Evolutions dans la prise en charge des pseudarthroses du scaphoïde carpien

JAGER T

Résumé
Les fractures du scaphoïde carpien sont très fréquentes en traumatologie (incidence 12 /100 000 hab /an) et affectent des jeunes hommes dans 80% des cas. En dépit des progrès dans leur détection et leur prise en charge initiale, elles aboutissent à une pseudarthrose dans environ 10% des fractures non déplacées traitées orthopédiquement. Les spécificités du type trait de fracture, de la vascularisation du scaphoïde, la méconnaissance de la lésion ou un suivi incomplet en sont le plus souvent la cause. L’ostéosynthèse primaire de ces fractures entre progressivement dans la pratique courante (multiplication par 3 des indications avec 18 / 1 000 000hab/an en Finlande), mais cette attitude invasive augmente les risques iatrogènes, et va compliquer le traitement en cas d’absence de consolidation, du fait du matériel implanté et de la lyse osseuse attenante. Les études biomécaniques ont affiné la compréhension des mécanismes de déformation du scaphoïde puis du poignet, observés depuis longtemps en pratique quotidienne. L’arthrose post-traumatique ou SNAC-Wrist (Scaphoid Non-union Advanced Collapse), qui en découle, reste un problème, avec des solutions thérapeutiques palliatives qui ne peuvent pas être qualifiées de satisfaisantes, notamment chez les patients actifs.
Les examens complémentaires nous permettent actuellement de préciser les facteurs mécaniques, comme la fragmentation osseuse, l’importance de la perte de substance, l’ampleur de la déformation, tout comme certains éléments biologiques (vascularisation et état cartilagineux, inflammation). Il nous est donc possible d’avoir un état des lieux assez précis de l’état du scaphoïde et du poignet afin de retenir la meilleure indication chirurgicale pour le patient.
Aux greffes ouvertes classiques se sont ajoutées au fil des années, des procédures supplémentaires, qui permettent d’obtenir des taux de consolidation de 80% environ toutes techniques confondues. Certaines visent à limiter l’agression tissulaire et vasculaire par l’arthroscopie, d’autres tentent de restaurer la vascularisation avec les lambeaux osseux pédiculés en cas d’ostéonécrose, ou de remplacer le cartilage du pôle proximal en cas de destruction prononcée. Enfin, au stade de pseudarthrose compliquée d’une arthrose débutante, des implants partiels disposant désormais d’un recul convenable, permettent de préserver les mobilités et la fonction pour plusieurs années.

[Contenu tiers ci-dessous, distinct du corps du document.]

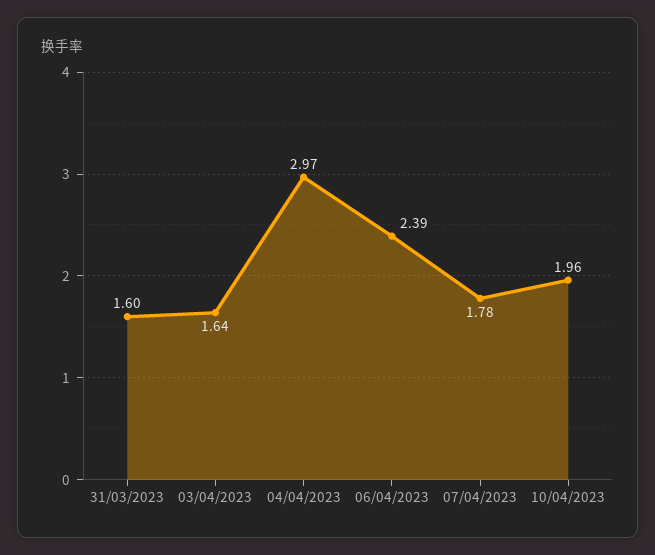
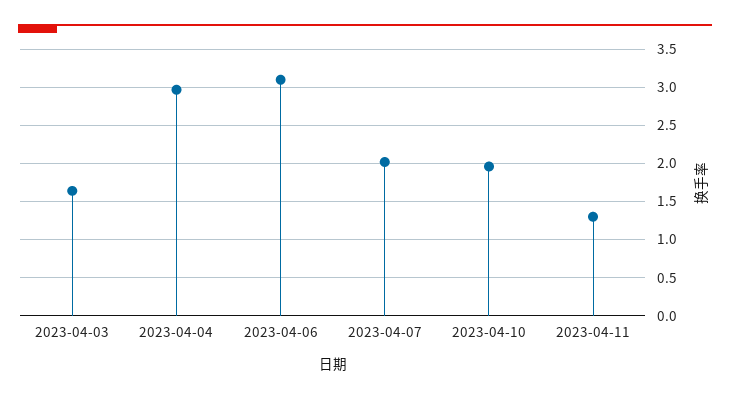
31/03/2023: 1.6 -> none
06/04/2023: 2.39 -> 3.1
07/04/2023: 1.78 -> 2
2023-04-11: none -> 1.3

Il en résulte un éventail de techniques possibles, dans lequel qu’il faudra sélectionner le traitement le plus adapté à la situation anatomique et au patient, ce qui aboutit à un arbre diagnostic que nous vous présenterons.
Il ne faut pas laisser évoluer une pseudarthrose du scaphoïde même lorsqu’elle est asymptomatique, car c’est prendre le risque de provoquer une dégradation progressive et inéluctable du poignet conduisant alors aux interventions palliatives, qui altèrent force et amplitudes de manière conséquente.